We’re at T-minus-180 for the Supreme Court reveal, after which we can reliably predict that Republicans will (mostly?) close ranks to confirm the choice. Despite all of the talk about caucus vetoes, there is little upside for any Senate Republican to torpedo a top-court nomination. Those stunts, as Jeff Flake can tell you, are best reserved for appellate-court nominations. Heading into the midterms, the GOP needs all the unity it can muster to maintain voter enthusiasm and turnout.
But what about in 2020? Politico reads a few Nebraska tea leaves and divines that Flake may not be the only current Senator to think about appointing a couple of Supreme Court justices in the future:
Sasse, a 46-year-old Harvard and Yale-educated former university president, has established himself as a fiery anti-Trump figure. During a Dec. 2015 speech on the Senate floor, he derided then-candidate Trump as a “megalomaniac strongman.” Later in the campaign, he called Trump “creepy” and said he was running to become a “king”; said he doesn’t think Trump has “any core principles”; and skipped Trump’s nominating convention to “instead take his kids to watch some dumpster fires.”
More recently, Sasse has called the president’s tariffs on steel and aluminum imports “dumb,” and has described Trump’s escalating trade war with China “nuts.” His opposition to the tariffs is shared by other farm-state Republicans, though they’ve used far less pointed language.
The barrage has led to speculation that Sasse is interested in waging a long-shot primary challenge to Trump in 2020. He’s set to make a national splash with the release of a new treatise, “Them: Why We Hate Each Other — and How to Heal.” According to a description provided by Sasse’s publisher, he will bemoan a “pessimistic” country where Americans are “so lonely we can’t see straight ― and it bubbles out as anger.”

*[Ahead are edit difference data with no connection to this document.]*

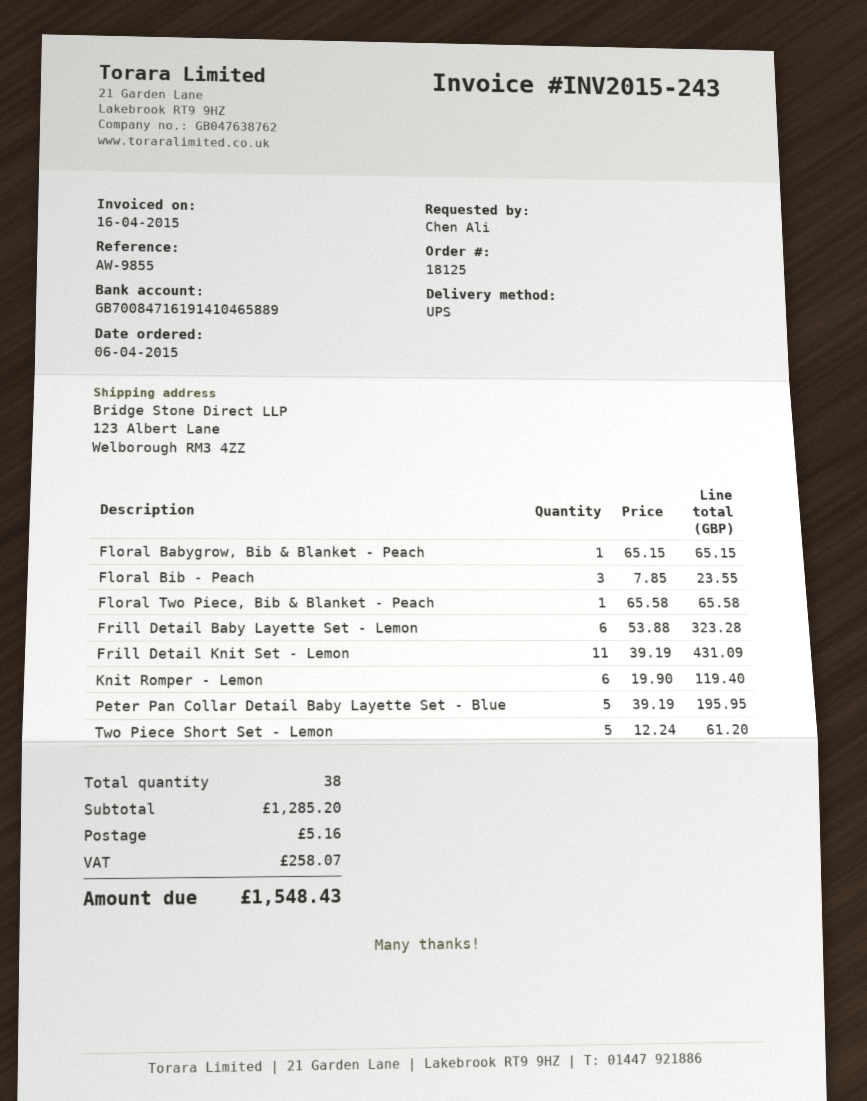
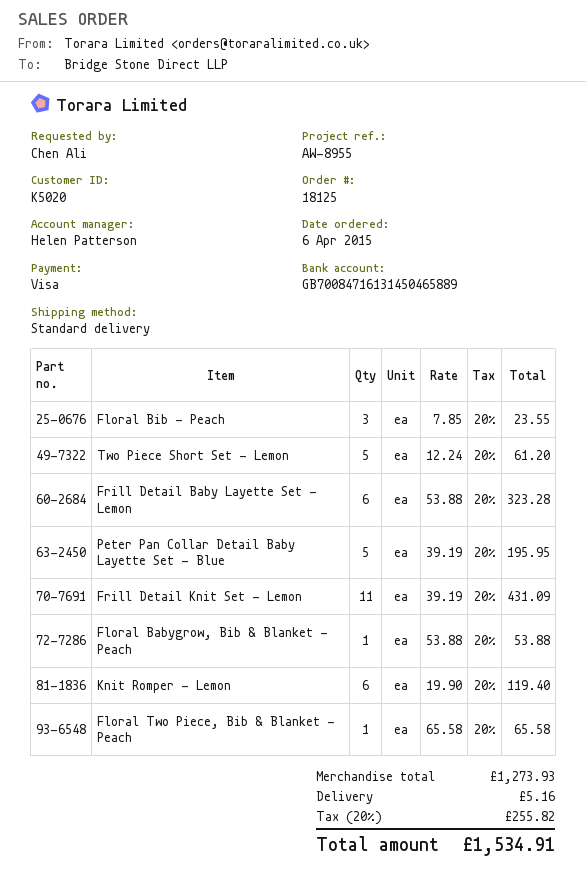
reference: AW-9855 -> AW-8955
bank account: GB70084716191410465889 -> GB70084716131450465889
shipping method: UPS -> standard
Floral Babygrow, Bib & Blanket - Peach: 1 x 65.15 = 65.15 -> 1 x 53.88 = 53.88
subtotal: 1285.20 -> 1273.93
tax: 258.07 -> 255.82
total: 1548.43 -> 1534.91

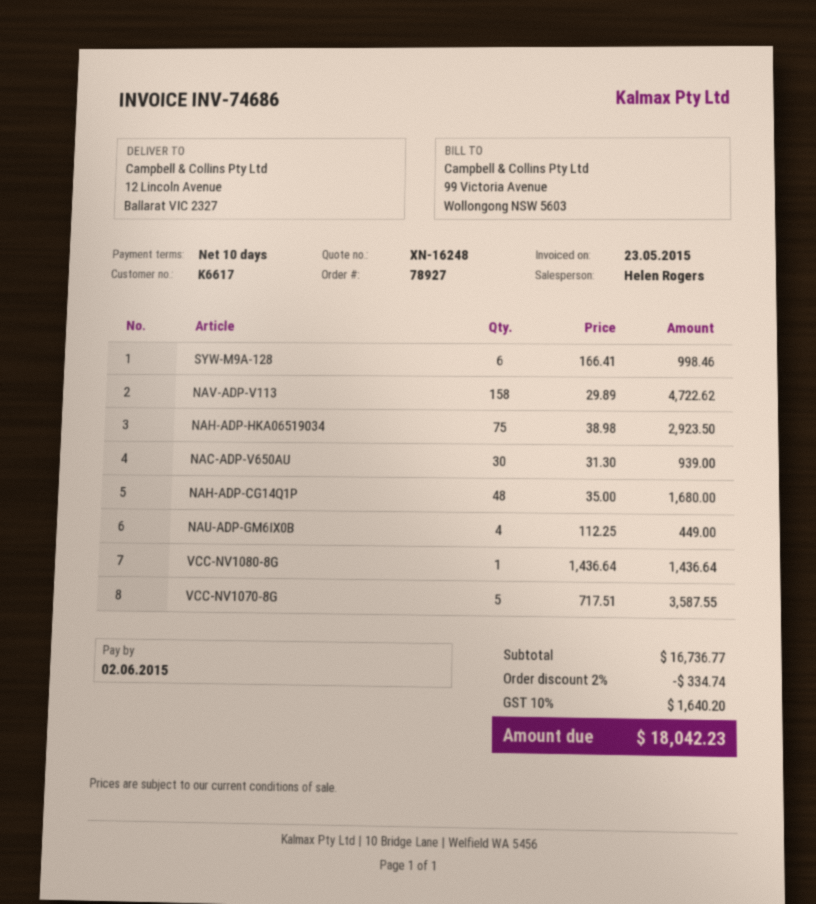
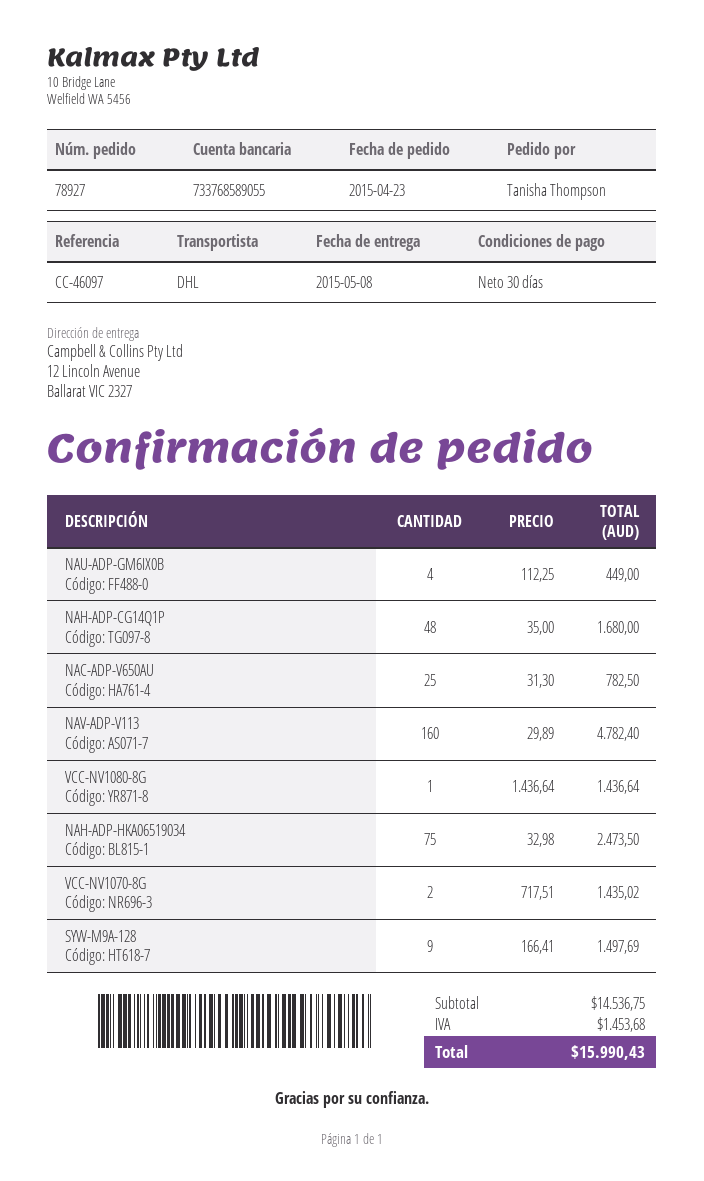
payment terms: 10 days -> 30 days
SYW-M9A-128: 6 x 166.41 = 998.46 -> 9 x 166.41 = 1497.69
NAV-ADP-V113: 158 x 29.89 = 4722.62 -> 160 x 29.89 = 4782.40
NAH-ADP-HKA06519034: 75 x 38.98 = 2923.50 -> 75 x 32.98 = 2473.50
NAC-ADP-V650AU: 30 x 31.30 = 939.00 -> 25 x 31.30 = 782.50
VCC-NV1070-8G: 5 x 717.51 = 3587.55 -> 2 x 717.51 = 1435.02
subtotal: 16736.77 -> 14536.75
discount: 2% = 334.74 -> none
tax: 1640.20 -> 1453.68
total: 18042.23 -> 15990.43

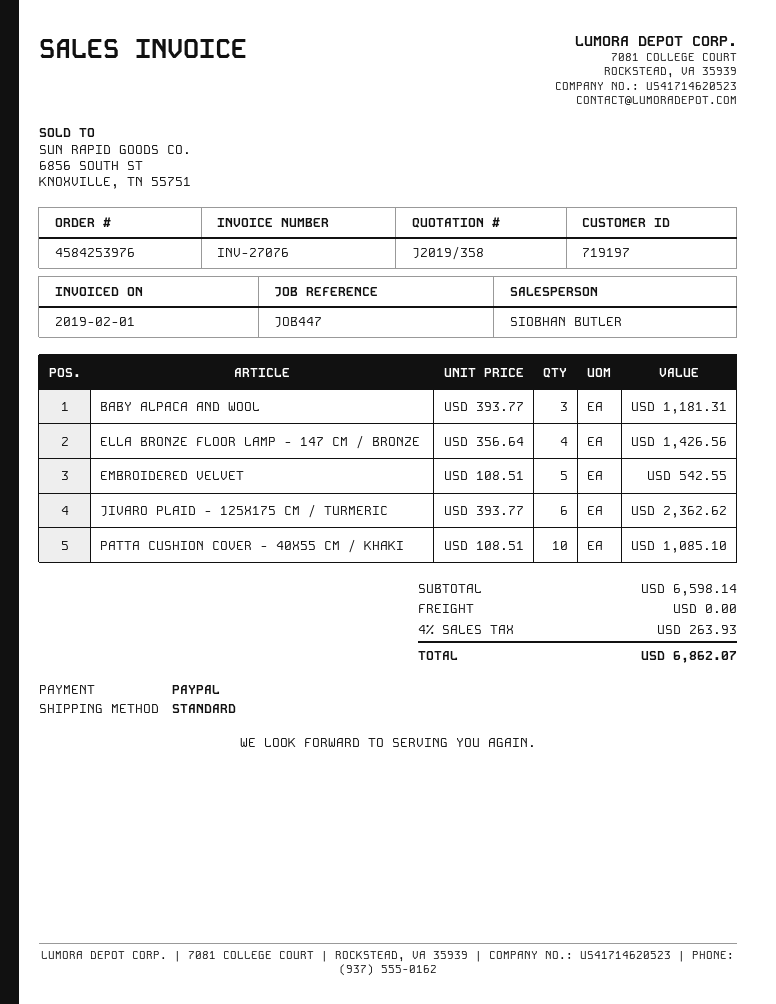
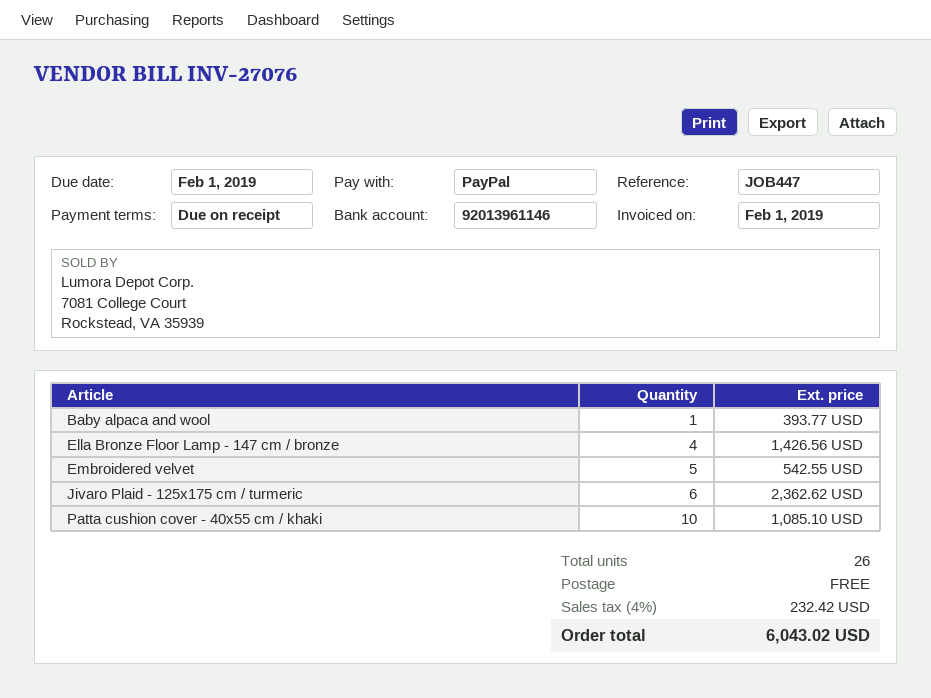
BABY ALPACA AND WOOL: 3 for 1181.31 -> 1 for 393.77
tax: 4% = 263.93 -> 4% = 232.42
total: 6862.07 -> 6043.02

In a move that’s sure to further stoke speculation about a presidential campaign, Sasse has started a new tax-exempt political group, America 101, whose mission states: “We believe that in order to prepare ourselves for the challenges of decades to come, fundamental changes are needed. It’s time to get back to basics.”
Getting back to basics is good, especially for conservatives. Practically everyone would support extracting the toxicity from political dialogue, too. Just as soon as they finally own the libs/cons for all time, of course. It’s not for nothing that people made fun of the late Rodney King’s heartfelt plea, “Can’t we all just get along?” Of course we can … once “we” win. “We” will be sooooooo magnanimous, as soon as “we” make “them” all pay for “their” transgressions. That puts the Great Healing Election Cycle somewhere around the Twelfth of Never, with apologies to Johnny Mathis fans.
That’s what makes Sasse 2020 an unlikely proposition on its own, even without the issue of an incumbent of the same party seeking re-election. There’s no doubt that Sasse is a solid conservative of the type we’d looove to have in Congress and in the White House, one serious about issues like fiscal responsibility and the Leviathan of Washington. What’s not terribly clear is how serious voters are about those issues, even within the rank and file of the GOP. We had a few such candidates running for president in 2016, and they all fell far short of the mark while Trump, populism, and he fights ran roughshod over them all. With the party focused on holding the White House in 2020, Sasse may be the right man at the very wrong time for some voters, and for others the wrong man overall. If Trump manages to score another win at the Supreme Court and work out trade deals that at least marginally improve the previous status quo, that’ll be enough for Republican primary voters and might be enough in the general election.
In that sense, Sasse would do better to focus on holding his Nebraska seat. If he surrenders it to conduct a quixotic primary challenge to Trump, his Senate seat is likely to be filled by a populist rather than a conservative. His goals might be better served with another Sasse term in the Senate, and then perhaps a higher aim when voters are better disposed to reward consistency and values. You know, after they’ve owned the libs enough.